Plan for gay marriage in Scotland


Scotland could introduce same-sex marriage after the SNP government announced plans to make the change.

Deputy first minister Nicola Sturgeon announced that the Scottish government plans to bring forward legislation which would permit it.

The controversial issue has been backed by politicians from all the main parties north of the border, as well as equality campaigners, but has attracted fierce criticism from some religious organisations.

Ms Sturgeon said: “We are committed to a Scotland that is fair and equal, and that is why we intend to proceed with plans to allow same-sex marriage and religious ceremonies for civil partnerships. We believe this is the right thing to do.”

The decision comes after almost 80,000 people responded to a Scottish government consultation on the issue.

The UK government has also put forward proposals to bring in same-sex marriage, which it supports, but ministers are waiting until the end of a consultation before making a decision on the matter.

A spokesman for the Catholic Church in Scotland said: “The Scottish government is embarking on a dangerous social experiment on a massive scale.

“However, the Church looks much further than the short-term electoral time-scales of politicians.

“We strongly suspect that time will show the Church to have been completely correct in explaining that same-sex sexual relationships are detrimental to any love expressed within profound friendships.

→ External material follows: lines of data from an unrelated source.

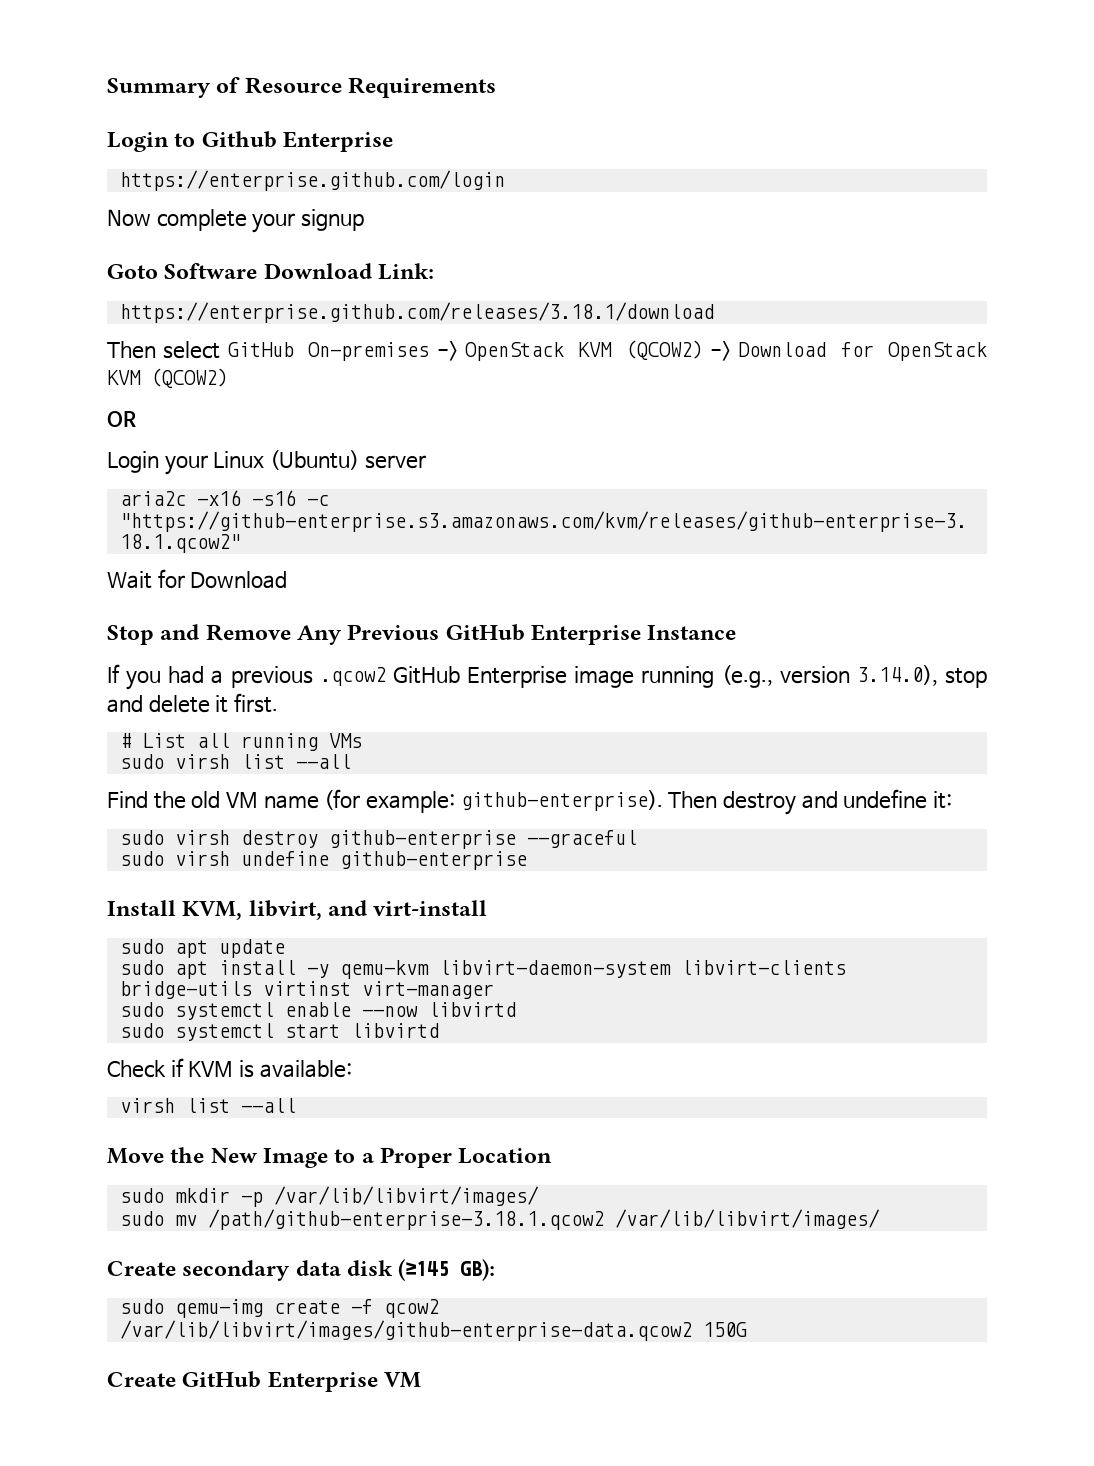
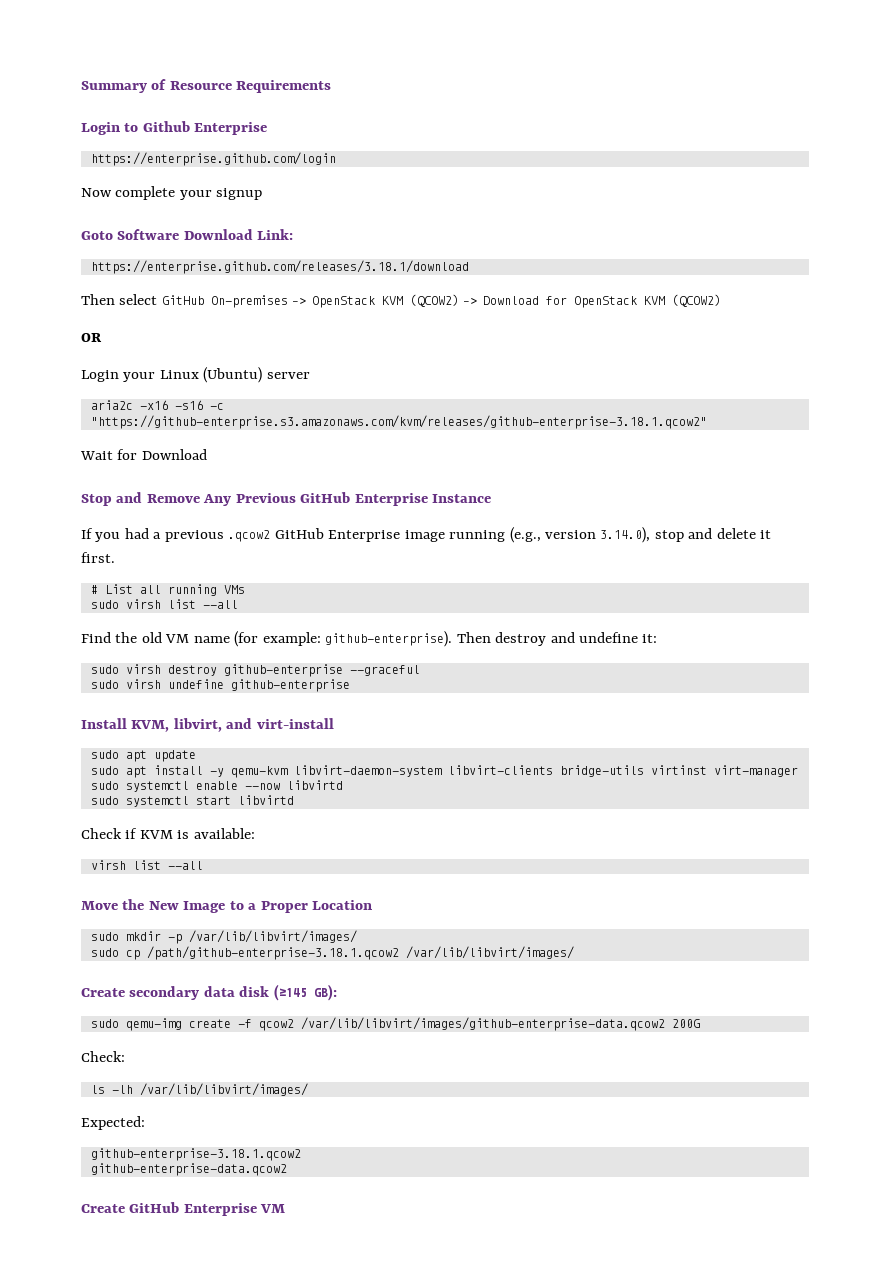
- sudo mv /path/github-enterprise-3.18.1.qcow2 /var/lib/libvirt/images/
+ sudo cp /path/github-enterprise-3.18.1.qcow2 /var/lib/libvirt/images/
- sudo qemu-img create -f qcow2 /var/lib/libvirt/images/github-enterprise-data.qcow2 150G
+ sudo qemu-img create -f qcow2 /var/lib/libvirt/images/github-enterprise-data.qcow2 200G
+ Check:
+ ls -lh /var/lib/libvirt/images/
+ Expected:
+ github-enterprise-3.18.1.qcow2
+ github-enterprise-data.qcow2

“However, in the short term and long term the Church does not see same-sex marriage as an appropriate and helpful response to same-sex attraction.”

Equality campaigners said today is “a proud day for Scotland”.

Tom French, policy co-ordinator for the Equality Network, said: “The Scottish government have shown their determination to make Scotland a more progressive country. With cross-party support for equality in the Scottish parliament, we would expect that this change can be passed next year.

“Same-sex marriage is about equality and freedom: the freedom for couples, and religious and humanist groups that want to, to celebrate same-sex marriages; but equally, upholding the freedom of other religious groups to say no to same-sex marriages.

“That’s the right way for Scotland to deal with the different opinions on this.

“We have no problem with a small amendment to the equality act to ensure that religious celebrants who disagree don’t have to conduct same-sex marriages. We have always said that religious bodies and celebrants who do not want to conduct same-sex marriage should be free to opt out.”

The new law also means transgender people will no longer have to be single or divorced for their gender to be legally recognised.

James Morton, co-ordinator of Scottish Transgender Alliance, said: “Opening up marriage to all, regardless of gender, is a sign that all families in Scotland are equally valued.”

Jaye and Ruth Richards-Hill, a lesbian Christian couple from Glasgow, said: “We are no longer treated like second-class citizens by our government. We are thrilled that we can now get the religious wedding that we deserve.”

Nathan and Robert Gale, a gay couple from Edinburgh, said: “This is an extremely exciting day for us and for everyone in Scotland who supports equality. The love that we have for each other is the same as that between heterosexual couples, and now our marriage will be as well.”